5. Considérant que, pour rejeter pour défaut d’urgence la demande présentée par la SCI La Marne Fourmies sur le fondement de l’article L. 521-2 du code de justice administrative, le juge des référés du tribunal administratif de Bordeaux a relevé que cette dernière n’avait pas saisi le juge administratif d’un recours en excès de pouvoir contre les décisions préfectorales lui refusant le concours de la force publique et qu’elle ne mentionnait aucune circonstance faisant obstacle à ce qu’un nouvel avenant reporte une deuxième fois la date limite fixée par la promesse unilatérale de vente conclue avec la société Domofrance pour la libération des lieux ; que, toutefois, il ressortait des pièces du dossier qui lui était soumis que la SCI cherchait à obtenir depuis octobre 2009 l’exécution des décisions de justice ordonnant l’expulsion des occupants sans titre de son bien, qu’elle justifiait de l’existence d’un projet de vente en cours, dont le succès était subordonné à la libération des lieux dans un certain délai, dont l’expiration était proche, et que le préfet n’avait pas donné suite aux multiples démarches qu’elle avait accomplies depuis plusieurs mois afin que l’expulsion soit réalisée dans ce délai ; que l’administration n’alléguait pas que les opérations d’expulsion auraient été susceptibles d’entraîner des troubles à l’ordre public ; que, dans ces conditions, en estimant que la condition d’urgence posée par l’article L. 521-2 du code de justice administrative n’était pas remplie, le juge des référés a porté sur les circonstances de l’espèce une appréciation entachée de dénaturation ; que son ordonnance doit, par suite, être annulée ; (…)
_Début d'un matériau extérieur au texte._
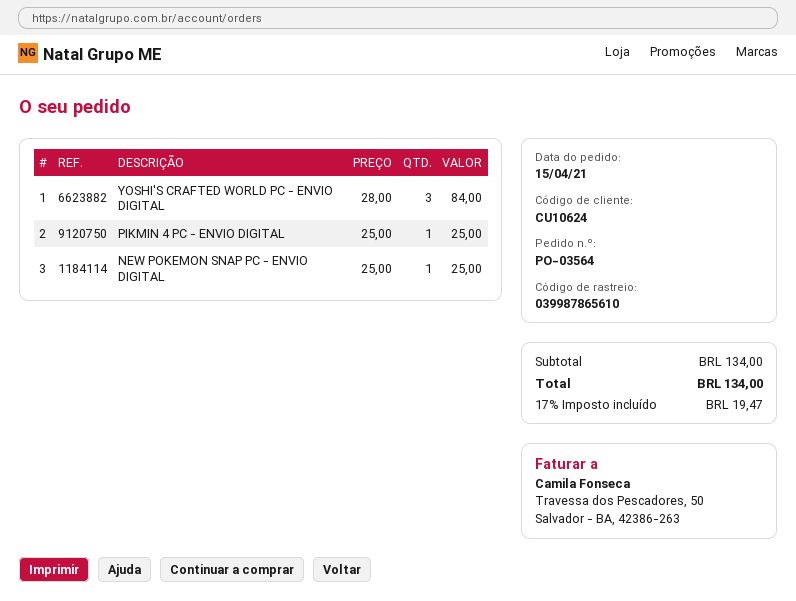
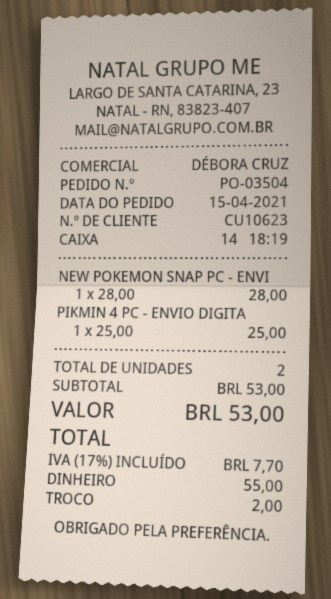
order number: PO-03564 -> PO-03504
customer number: CU10624 -> CU10623
YOSHI'S CRAFTED WORLD PC - ENVIO DIGITAL: 3 x 28.00 = 84.00 -> none
NEW POKEMON SNAP PC - ENVIO DIGITAL: 1 x 25.00 = 25.00 -> 1 x 28.00 = 28.00
subtotal: 134.00 -> 53.00
tax: 17% = 19.47 -> 17% = 7.70
total: 134.00 -> 53.00

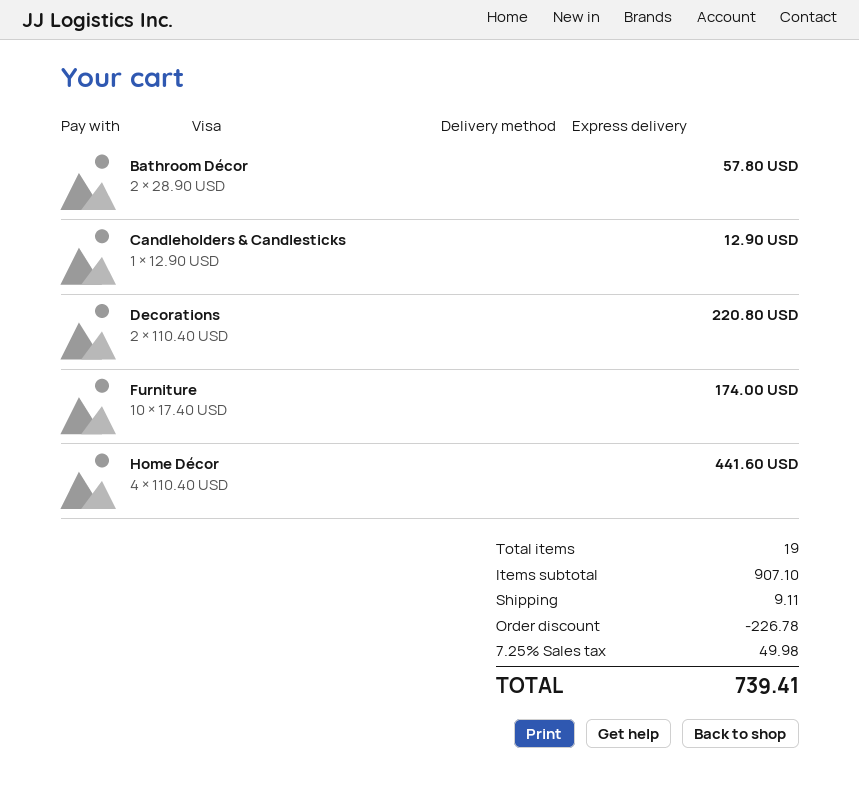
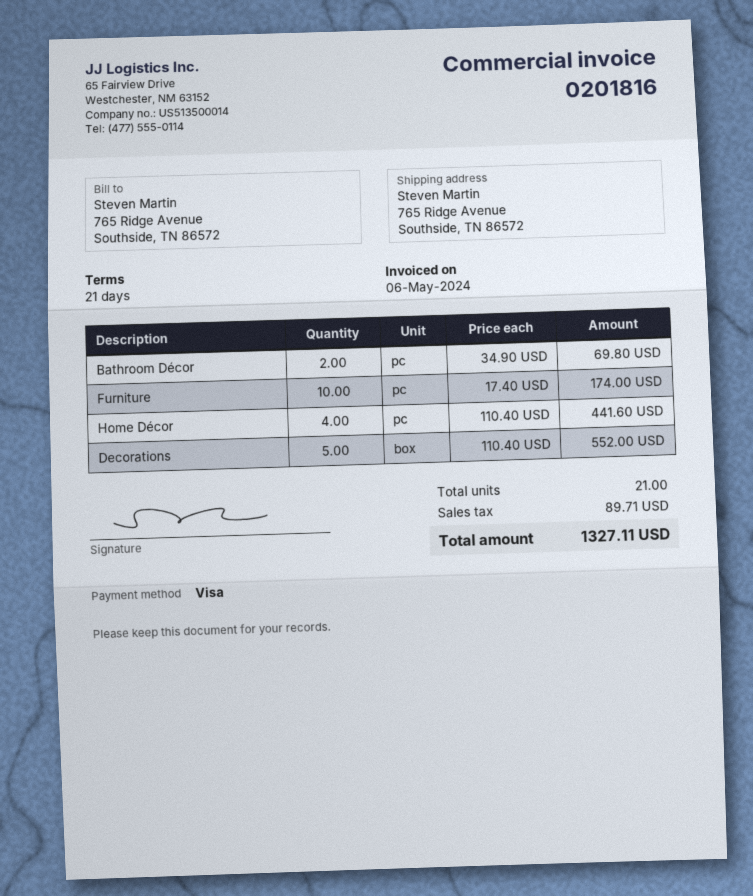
Bathroom Décor: 2 x 28.90 = 57.80 -> 2 x 34.90 = 69.80
Candleholders & Candlesticks: 1 x 12.90 = 12.90 -> none
Decorations: 2 x 110.40 = 220.80 -> 5 x 110.40 = 552.00
total quantity: 19 -> 21
discount: 226.78 -> none
shipping: 9.11 -> none
tax: 49.98 -> 89.71
total: 739.41 -> 1327.11

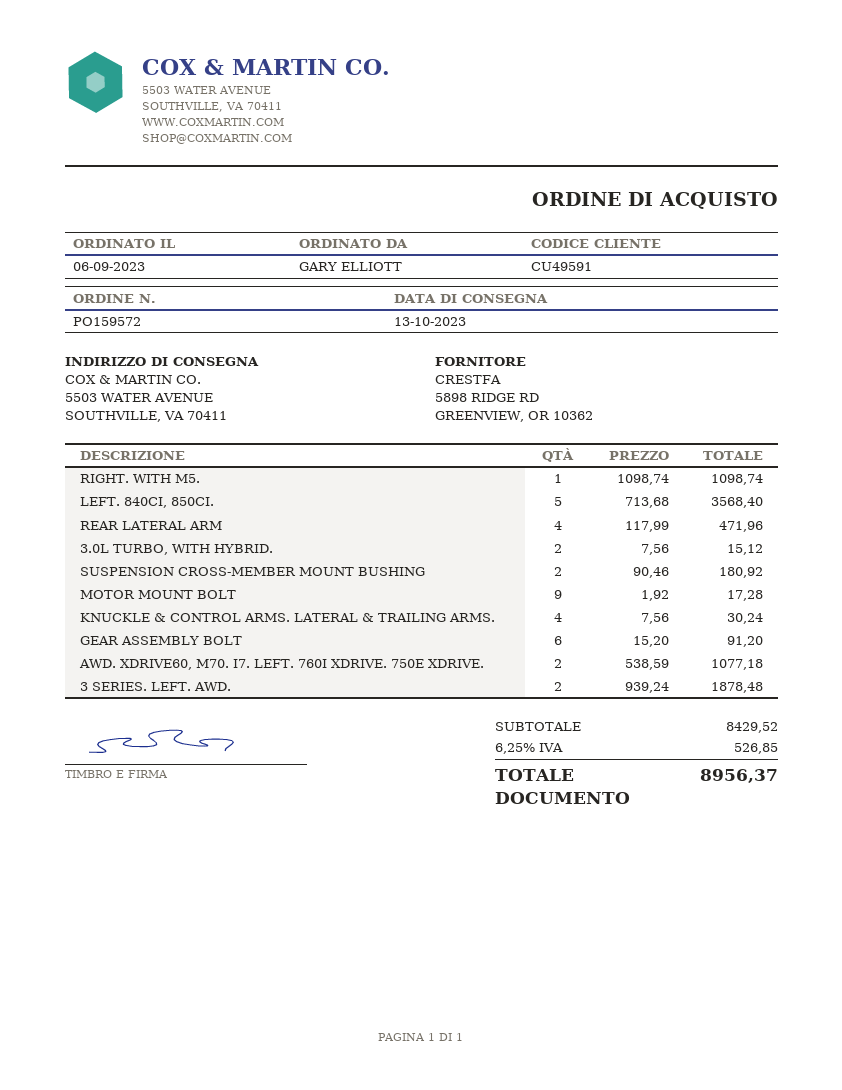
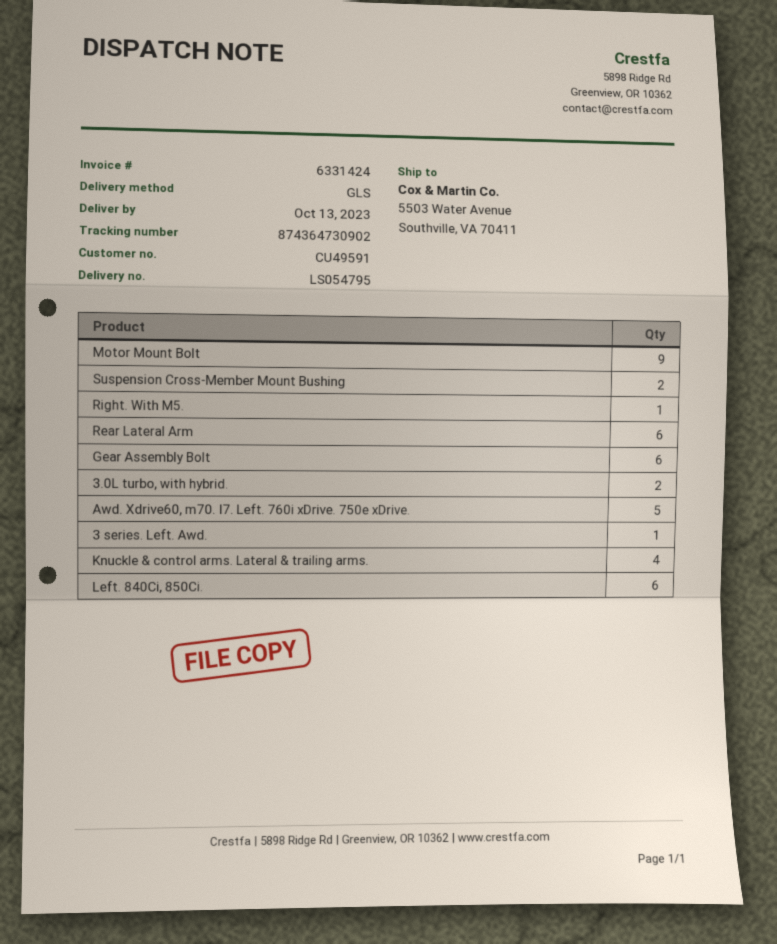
LEFT. 840CI, 850CI.: 5 -> 6
REAR LATERAL ARM: 4 -> 6
AWD. XDRIVE60, M70. I7. LEFT. 760I XDRIVE. 750E XDRIVE.: 2 -> 5
3 SERIES. LEFT. AWD.: 2 -> 1

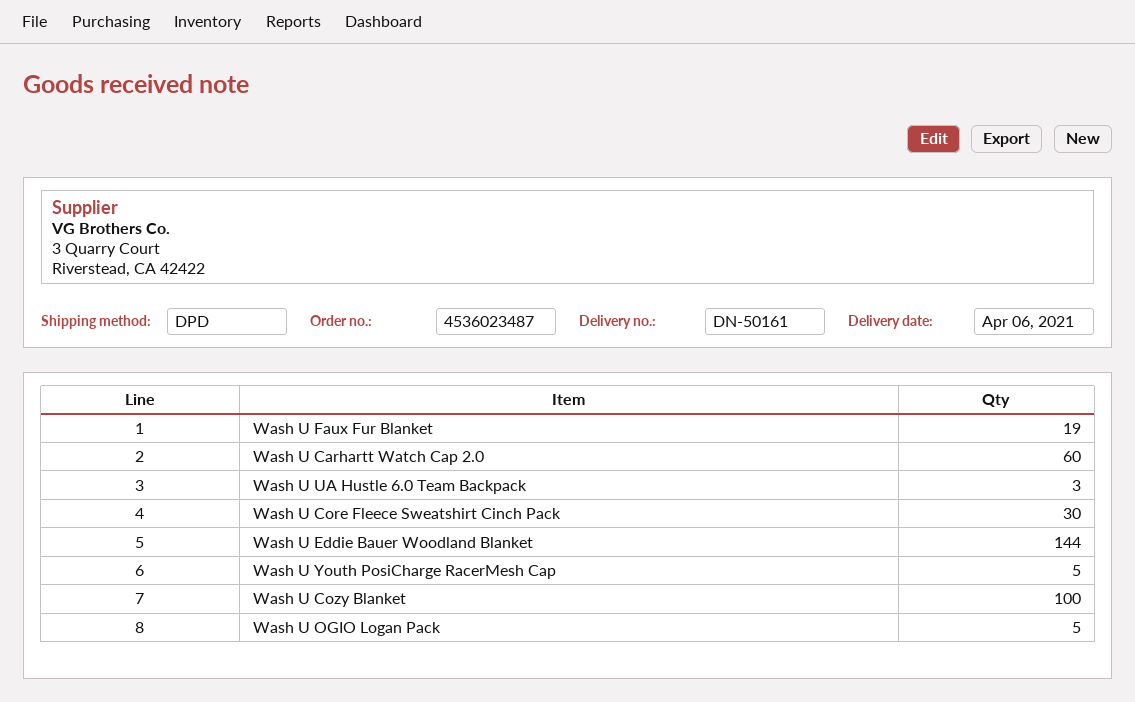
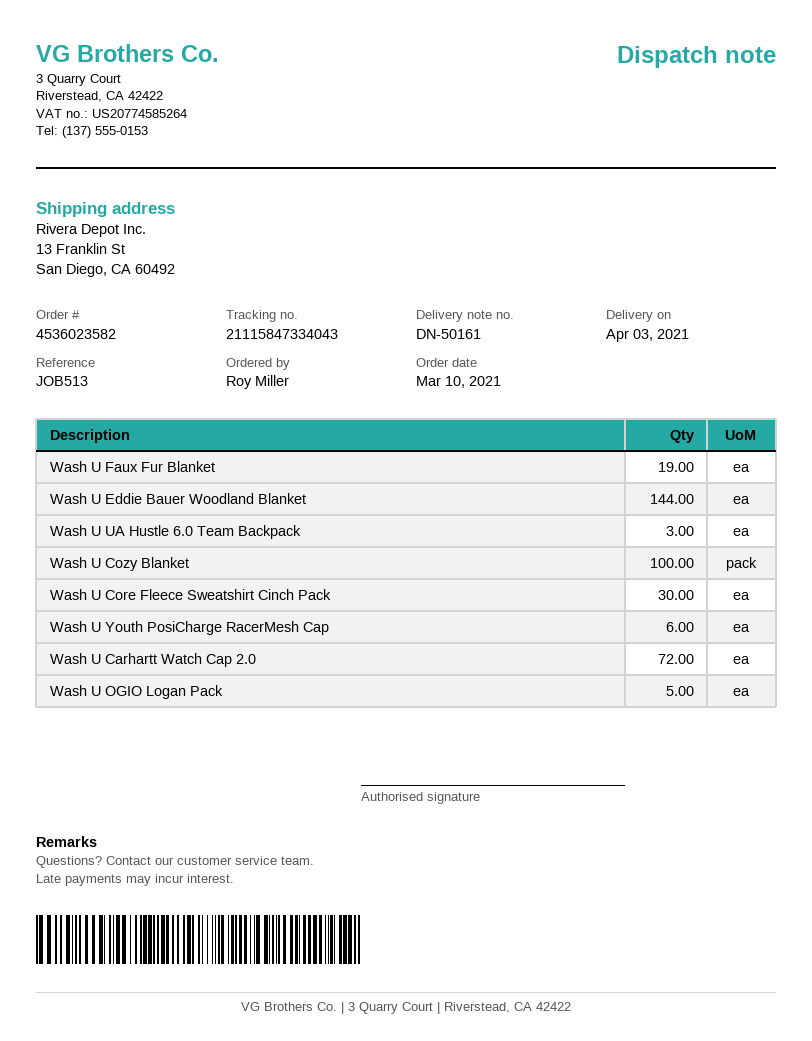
order number: 4536023487 -> 4536023582
delivery date: 2021-04-06 -> 2021-04-03
Wash U Carhartt Watch Cap 2.0: 60 -> 72
Wash U Youth PosiCharge RacerMesh Cap: 5 -> 6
7. Considérant, d’une part, qu’il résulte de ce qui a été dit au point 5 qu’à la date d’introduction de sa requête, la SCI La Marne Fourmies justifiait, eu égard à l’ancienneté de la procédure d’expulsion, des multiples démarches engagées auprès de l’Etat en vue de sa mise en oeuvre, de l’existence d’un projet de vente en cours, dont l’aboutissement était subordonné à la libération des locaux à une brève échéance, et alors que l’administration ne faisait pas état de risques de troubles à l’ordre public, que la condition d’urgence posée par l’article L. 521-2 du code de justice administrative était remplie ; que si les défendeurs soutiennent que l’urgence a disparu depuis le 23 décembre 2016, date limite fixée par la promesse de vente conclue avec la société Domofrance pour la signature de l’acte authentique, il résulte de l’instruction qu’un nouvel avenant au contrat, conclu le 15 mai 2017, a prorogé jusqu’au 30 juin prochain les effets de cette promesse ; qu’ainsi, la condition d’urgence demeure remplie à la date de la présente décision ;

8. Considérant, d’autre part, que le droit de propriété a pour corollaire la liberté de disposer d’un bien ; qu’en l’absence de tout motif d’ordre public de nature à justifier le refus du préfet de la Gironde d’accorder à la société requérante le concours de la force publique pour l’exécution des décisions de justice ordonnant la libération des locaux litigieux, ce refus porte à cette liberté fondamentale une atteinte manifestement illégale ;

9. Considérant qu’il résulte de ce qui précède qu’il y a lieu d’ordonner au préfet de la Gironde de prendre toutes mesures nécessaires afin de procéder à l’expulsion de la société Bowling de Bordeaux des locaux commerciaux qu’elle occupe au 244, avenue de la Marne à Mérignac, dans les trois mois à compter de la notification de la présente décision ; qu’en cas d’inexécution de cette injonction au terme de ce délai, l’Etat est condamné à une astreinte de 250 euros par jour de retard ; »   (CE, 01/06/2017, n°406103)

Jérôme MAUDET

Avocat au Barreau de Nantes.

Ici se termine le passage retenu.